Exercise details :: From the entries that follow, list every line in which the string "serif" appears.

Screenshot and code edit data ::
⟨

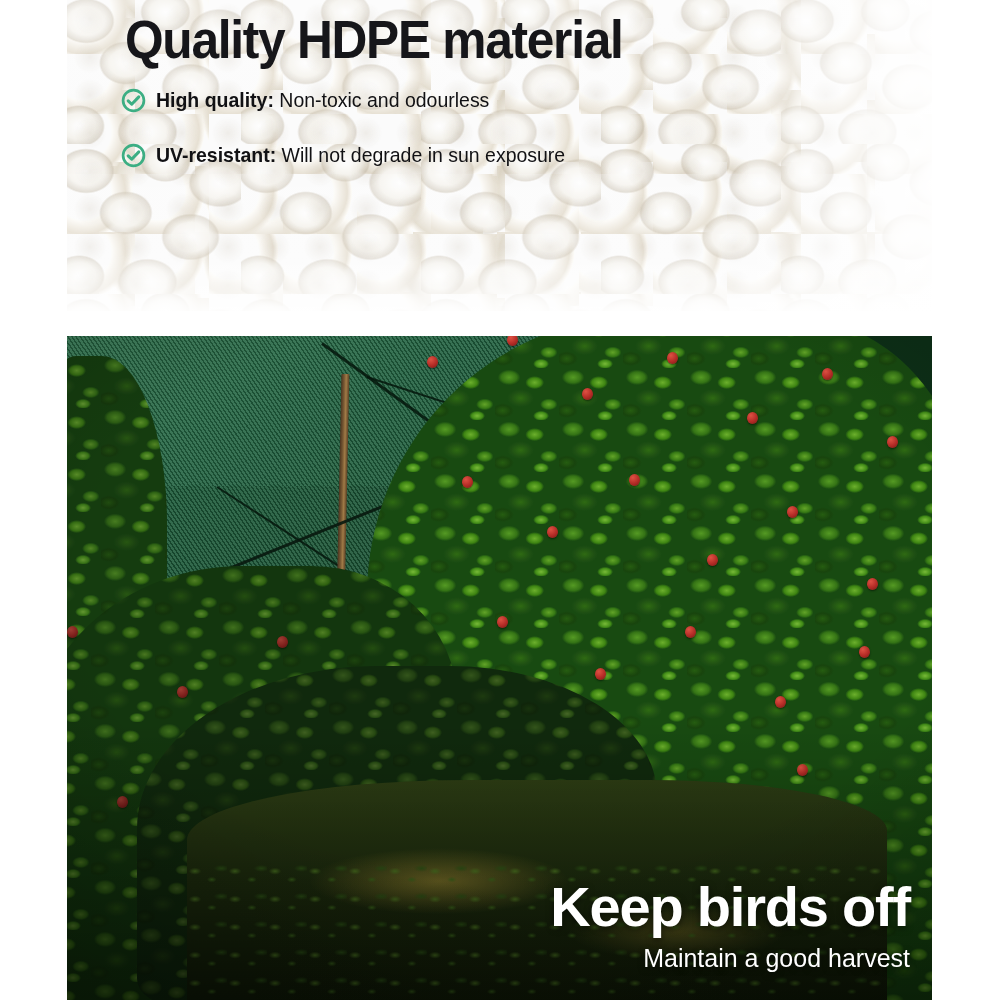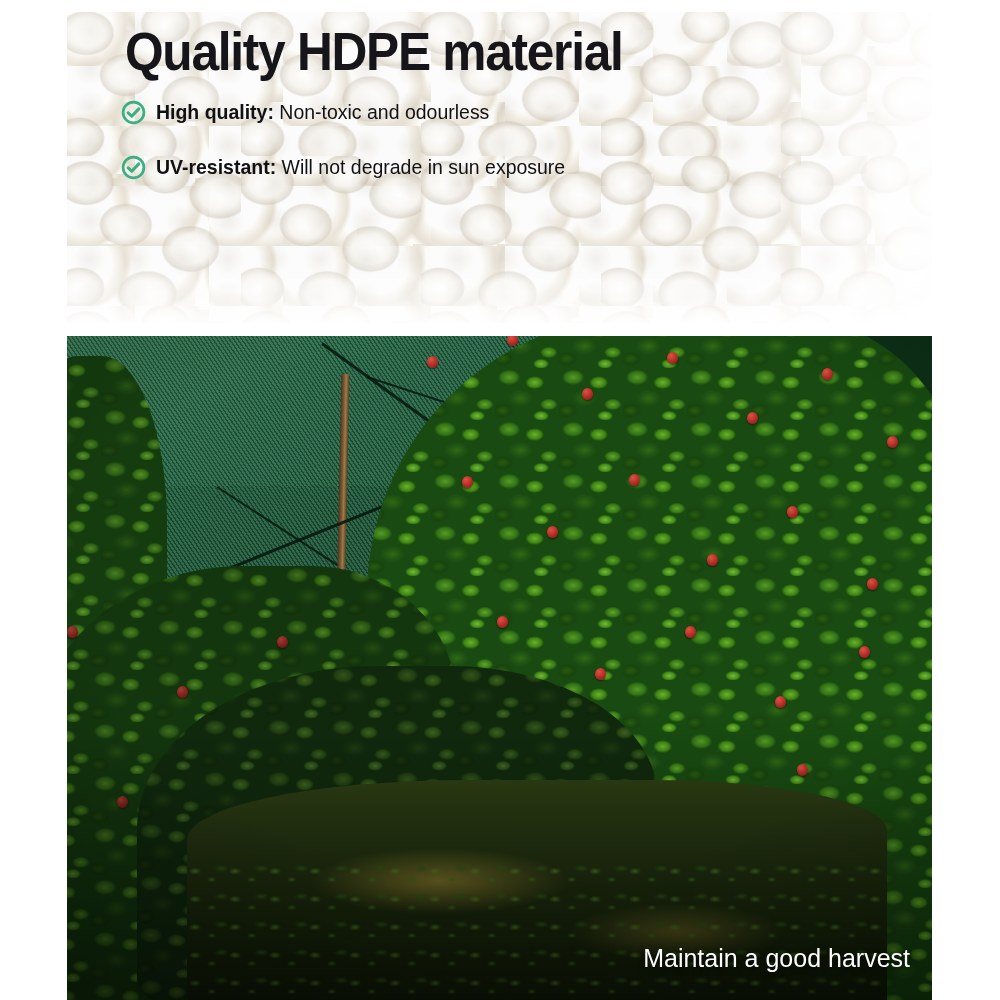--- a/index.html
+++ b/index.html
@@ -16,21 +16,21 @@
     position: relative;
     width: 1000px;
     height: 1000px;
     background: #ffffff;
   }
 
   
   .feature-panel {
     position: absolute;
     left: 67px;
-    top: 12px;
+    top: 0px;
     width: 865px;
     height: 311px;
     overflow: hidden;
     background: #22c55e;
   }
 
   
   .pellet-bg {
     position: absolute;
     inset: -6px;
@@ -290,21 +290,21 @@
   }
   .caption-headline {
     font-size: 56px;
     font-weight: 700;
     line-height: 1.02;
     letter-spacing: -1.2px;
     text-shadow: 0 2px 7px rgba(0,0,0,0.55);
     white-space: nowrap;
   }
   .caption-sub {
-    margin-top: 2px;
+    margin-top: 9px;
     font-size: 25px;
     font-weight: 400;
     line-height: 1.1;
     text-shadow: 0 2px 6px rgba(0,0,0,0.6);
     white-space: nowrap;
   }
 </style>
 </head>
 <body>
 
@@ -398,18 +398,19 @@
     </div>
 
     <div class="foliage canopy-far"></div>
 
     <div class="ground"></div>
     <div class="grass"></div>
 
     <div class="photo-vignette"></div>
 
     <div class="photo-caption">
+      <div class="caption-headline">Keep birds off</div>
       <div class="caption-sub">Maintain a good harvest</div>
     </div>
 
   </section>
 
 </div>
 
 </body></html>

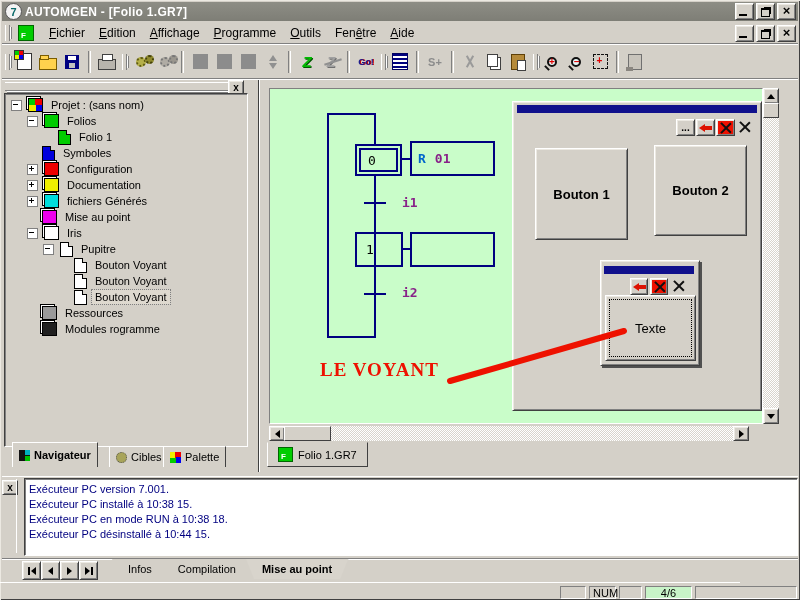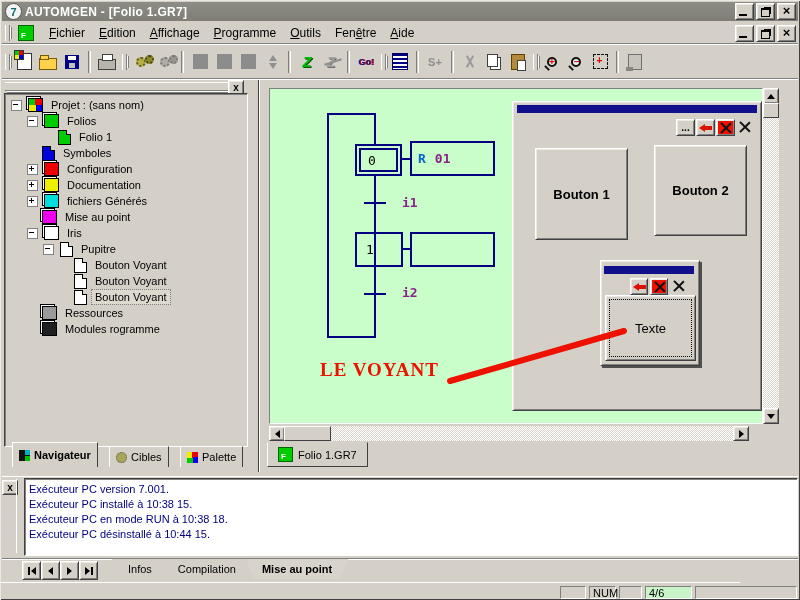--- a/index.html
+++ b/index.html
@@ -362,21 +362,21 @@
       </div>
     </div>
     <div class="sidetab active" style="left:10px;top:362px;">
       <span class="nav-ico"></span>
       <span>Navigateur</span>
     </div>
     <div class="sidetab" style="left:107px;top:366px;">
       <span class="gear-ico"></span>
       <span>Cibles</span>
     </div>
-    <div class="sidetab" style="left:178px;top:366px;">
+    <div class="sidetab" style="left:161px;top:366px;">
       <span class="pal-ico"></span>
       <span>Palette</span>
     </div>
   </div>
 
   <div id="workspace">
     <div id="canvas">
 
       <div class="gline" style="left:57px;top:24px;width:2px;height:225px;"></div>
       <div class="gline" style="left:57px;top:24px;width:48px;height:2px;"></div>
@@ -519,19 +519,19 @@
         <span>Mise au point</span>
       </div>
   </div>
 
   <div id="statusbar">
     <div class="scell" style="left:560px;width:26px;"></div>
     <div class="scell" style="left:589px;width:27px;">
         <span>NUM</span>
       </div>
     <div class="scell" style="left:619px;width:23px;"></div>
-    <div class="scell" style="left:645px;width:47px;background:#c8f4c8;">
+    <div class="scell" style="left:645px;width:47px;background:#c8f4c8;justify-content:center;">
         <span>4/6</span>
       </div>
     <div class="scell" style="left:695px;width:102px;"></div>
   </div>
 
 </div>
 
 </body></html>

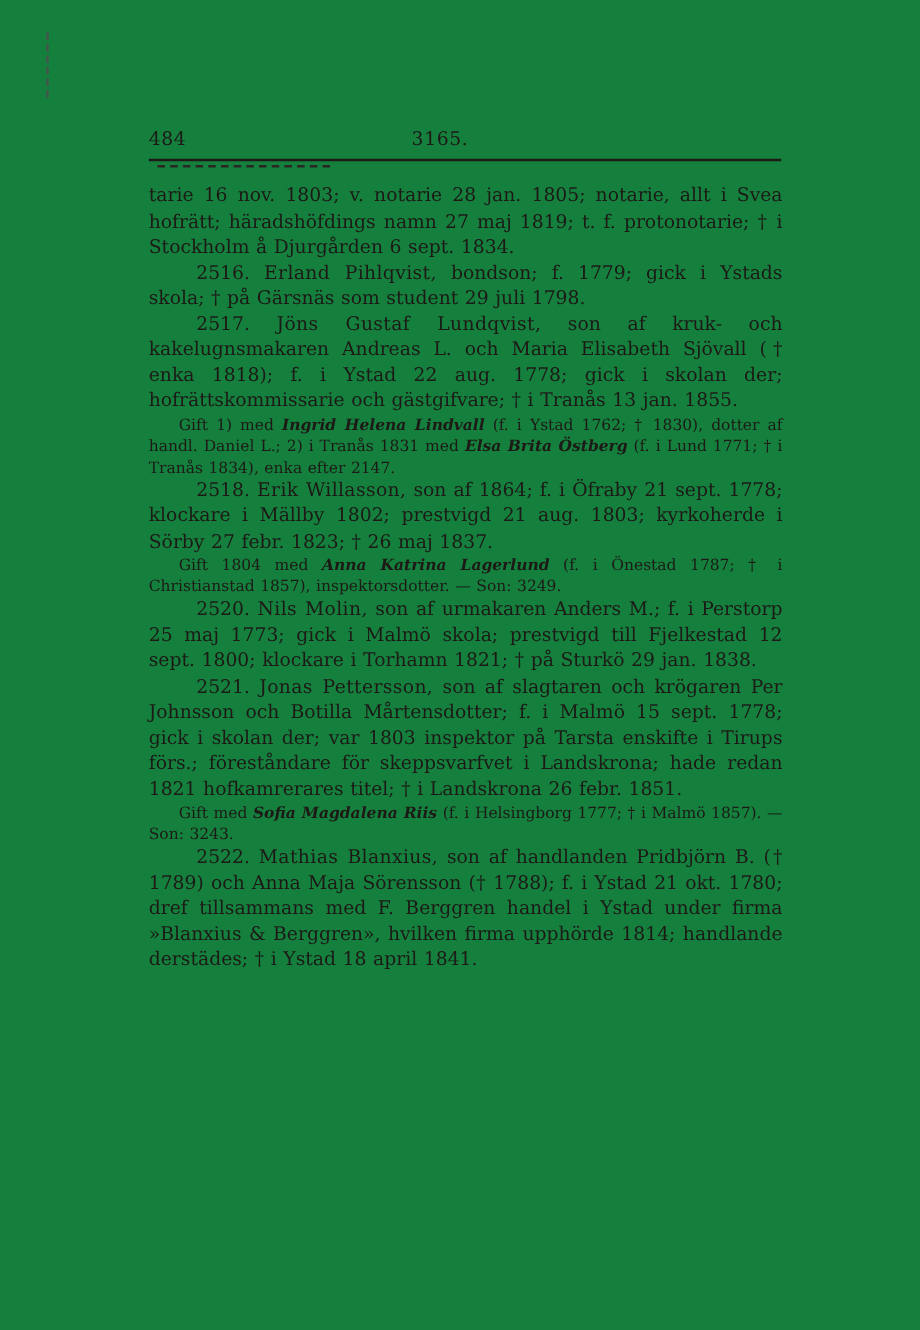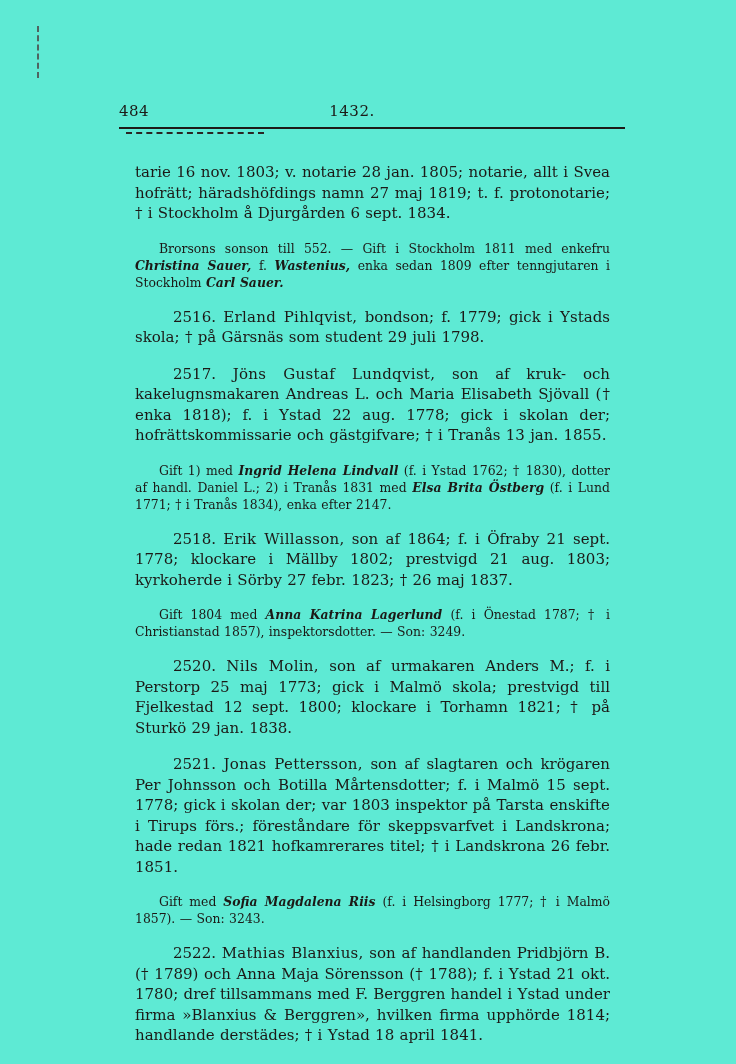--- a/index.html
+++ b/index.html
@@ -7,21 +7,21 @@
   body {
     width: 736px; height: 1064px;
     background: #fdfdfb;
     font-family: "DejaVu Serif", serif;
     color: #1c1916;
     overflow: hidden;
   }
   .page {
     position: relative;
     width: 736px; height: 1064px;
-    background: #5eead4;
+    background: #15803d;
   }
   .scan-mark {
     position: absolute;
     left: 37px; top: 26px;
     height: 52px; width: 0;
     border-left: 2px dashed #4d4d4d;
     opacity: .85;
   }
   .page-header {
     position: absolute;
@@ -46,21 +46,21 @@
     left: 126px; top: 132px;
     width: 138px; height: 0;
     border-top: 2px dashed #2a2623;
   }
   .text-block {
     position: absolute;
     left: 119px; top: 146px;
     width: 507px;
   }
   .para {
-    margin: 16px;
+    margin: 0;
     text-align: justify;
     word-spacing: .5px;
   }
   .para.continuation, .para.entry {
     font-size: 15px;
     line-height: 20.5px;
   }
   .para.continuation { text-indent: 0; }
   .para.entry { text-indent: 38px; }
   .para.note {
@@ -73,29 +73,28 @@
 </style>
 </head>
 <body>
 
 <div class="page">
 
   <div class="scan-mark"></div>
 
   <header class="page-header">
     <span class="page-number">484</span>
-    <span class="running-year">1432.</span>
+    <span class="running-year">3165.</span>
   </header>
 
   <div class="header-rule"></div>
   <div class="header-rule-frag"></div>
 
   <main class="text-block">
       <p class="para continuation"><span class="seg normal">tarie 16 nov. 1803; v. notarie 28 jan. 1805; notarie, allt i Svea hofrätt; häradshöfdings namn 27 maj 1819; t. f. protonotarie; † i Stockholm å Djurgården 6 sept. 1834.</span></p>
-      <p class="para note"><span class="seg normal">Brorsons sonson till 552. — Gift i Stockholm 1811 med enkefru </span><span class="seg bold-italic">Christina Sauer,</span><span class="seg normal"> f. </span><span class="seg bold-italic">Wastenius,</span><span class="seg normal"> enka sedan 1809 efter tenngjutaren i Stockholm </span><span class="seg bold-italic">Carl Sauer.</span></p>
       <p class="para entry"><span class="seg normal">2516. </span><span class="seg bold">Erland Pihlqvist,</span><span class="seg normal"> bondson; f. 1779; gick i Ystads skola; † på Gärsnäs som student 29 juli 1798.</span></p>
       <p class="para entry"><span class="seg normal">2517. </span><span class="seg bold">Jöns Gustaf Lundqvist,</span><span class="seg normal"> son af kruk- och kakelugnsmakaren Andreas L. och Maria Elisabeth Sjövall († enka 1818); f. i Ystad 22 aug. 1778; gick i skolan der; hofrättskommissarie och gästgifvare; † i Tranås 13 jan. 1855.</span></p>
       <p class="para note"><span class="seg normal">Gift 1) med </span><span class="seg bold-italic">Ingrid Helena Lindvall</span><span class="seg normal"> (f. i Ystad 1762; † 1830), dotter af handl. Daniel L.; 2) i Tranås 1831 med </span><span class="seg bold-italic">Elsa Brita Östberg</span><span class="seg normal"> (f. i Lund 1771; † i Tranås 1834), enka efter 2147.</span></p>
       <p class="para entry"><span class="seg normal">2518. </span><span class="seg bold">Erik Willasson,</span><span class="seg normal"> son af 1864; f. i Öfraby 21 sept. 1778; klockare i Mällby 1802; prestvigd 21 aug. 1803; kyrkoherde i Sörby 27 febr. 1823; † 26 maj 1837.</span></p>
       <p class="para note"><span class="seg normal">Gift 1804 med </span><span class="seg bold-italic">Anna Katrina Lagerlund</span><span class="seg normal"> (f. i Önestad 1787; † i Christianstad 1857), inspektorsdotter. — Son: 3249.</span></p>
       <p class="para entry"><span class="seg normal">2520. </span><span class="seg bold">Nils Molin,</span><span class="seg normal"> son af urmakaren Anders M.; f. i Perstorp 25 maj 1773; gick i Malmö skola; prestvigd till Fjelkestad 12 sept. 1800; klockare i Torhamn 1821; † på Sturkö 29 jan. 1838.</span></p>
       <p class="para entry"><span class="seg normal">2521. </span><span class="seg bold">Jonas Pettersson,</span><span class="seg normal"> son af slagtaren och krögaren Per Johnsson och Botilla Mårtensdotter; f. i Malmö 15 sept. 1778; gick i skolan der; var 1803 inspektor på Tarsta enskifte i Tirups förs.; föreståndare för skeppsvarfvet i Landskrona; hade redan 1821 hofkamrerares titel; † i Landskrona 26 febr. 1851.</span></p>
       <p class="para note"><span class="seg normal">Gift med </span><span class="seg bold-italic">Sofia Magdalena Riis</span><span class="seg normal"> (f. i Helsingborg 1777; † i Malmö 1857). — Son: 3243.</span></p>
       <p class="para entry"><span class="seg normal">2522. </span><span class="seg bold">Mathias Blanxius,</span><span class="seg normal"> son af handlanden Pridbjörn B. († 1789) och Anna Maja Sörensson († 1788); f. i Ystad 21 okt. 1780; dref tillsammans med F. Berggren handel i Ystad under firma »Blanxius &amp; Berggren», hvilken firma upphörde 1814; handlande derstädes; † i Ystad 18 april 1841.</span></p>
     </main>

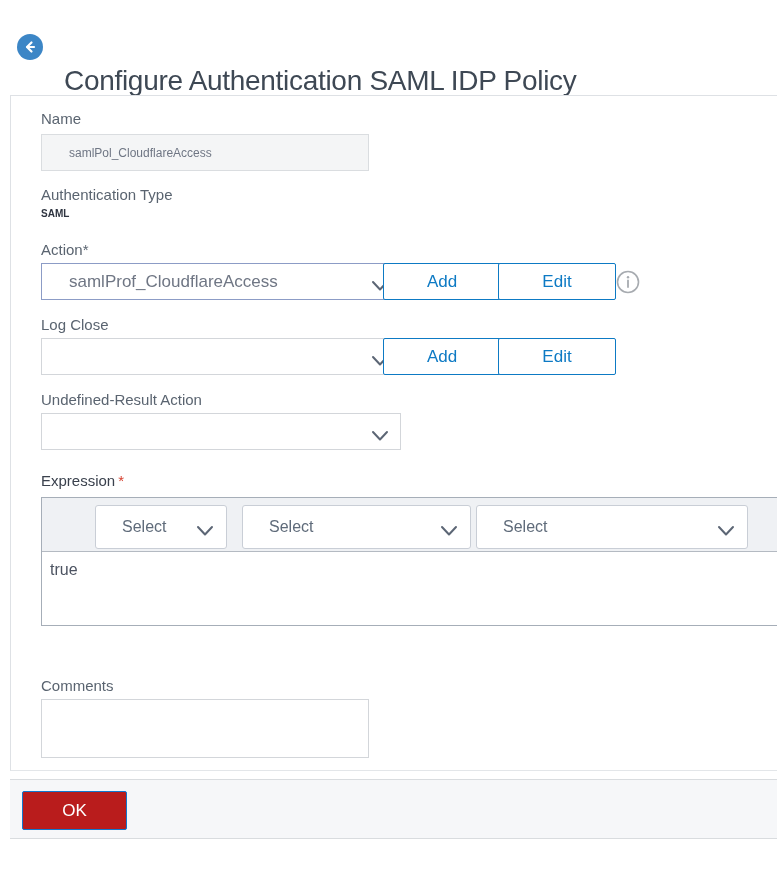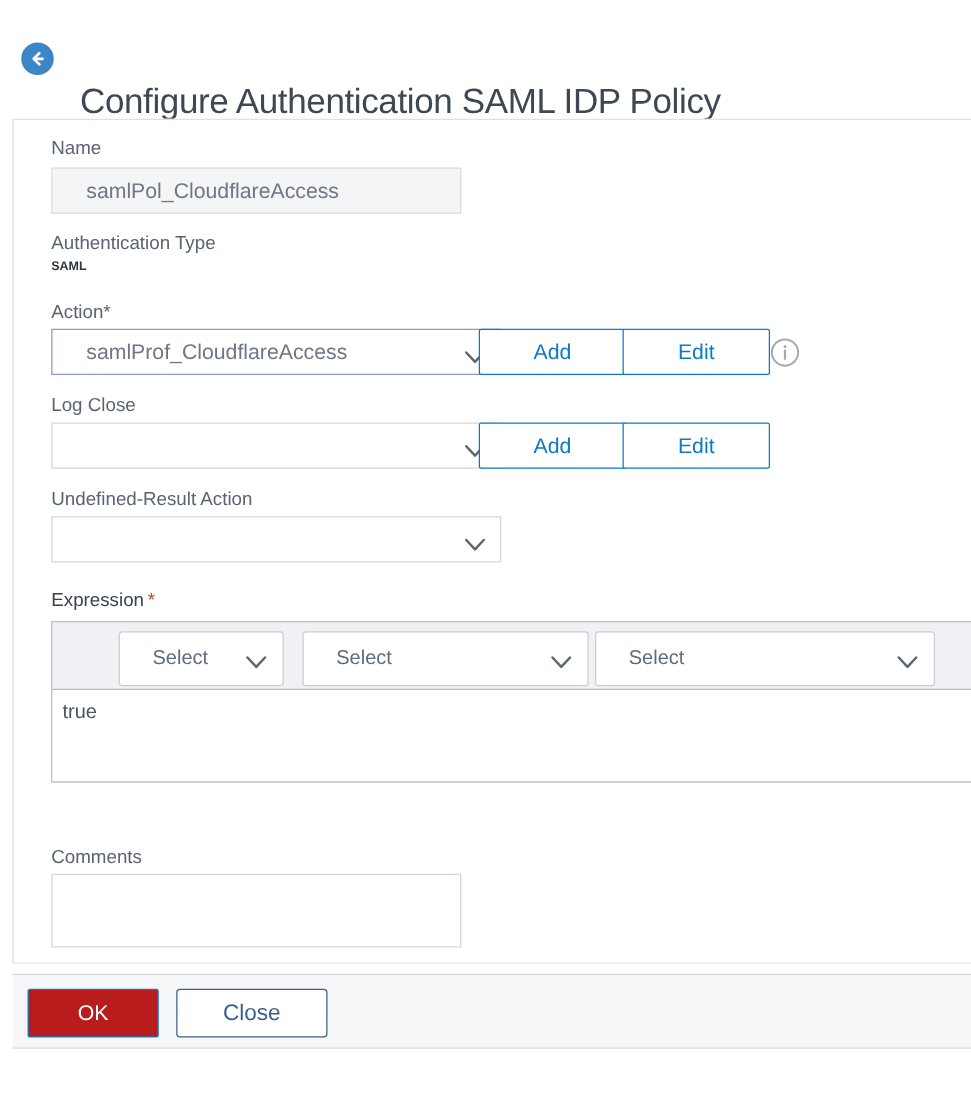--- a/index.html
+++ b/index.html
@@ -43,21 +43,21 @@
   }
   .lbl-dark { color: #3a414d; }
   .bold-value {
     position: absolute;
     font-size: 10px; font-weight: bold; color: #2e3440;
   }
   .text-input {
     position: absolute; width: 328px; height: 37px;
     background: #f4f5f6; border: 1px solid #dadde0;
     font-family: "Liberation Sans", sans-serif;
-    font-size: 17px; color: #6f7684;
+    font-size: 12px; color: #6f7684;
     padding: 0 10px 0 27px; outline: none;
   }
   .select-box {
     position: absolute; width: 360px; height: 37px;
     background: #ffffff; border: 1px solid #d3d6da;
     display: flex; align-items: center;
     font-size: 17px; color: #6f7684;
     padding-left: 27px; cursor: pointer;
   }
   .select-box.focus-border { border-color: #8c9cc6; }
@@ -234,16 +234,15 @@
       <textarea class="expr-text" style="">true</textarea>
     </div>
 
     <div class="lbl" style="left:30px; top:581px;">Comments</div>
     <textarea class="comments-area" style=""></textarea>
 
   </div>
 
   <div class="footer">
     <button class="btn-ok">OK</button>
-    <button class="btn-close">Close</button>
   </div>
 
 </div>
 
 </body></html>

⟩

Problem solution ::
     font-family: "DejaVu Serif", serif;
     font-family: "Liberation Sans", sans-serif;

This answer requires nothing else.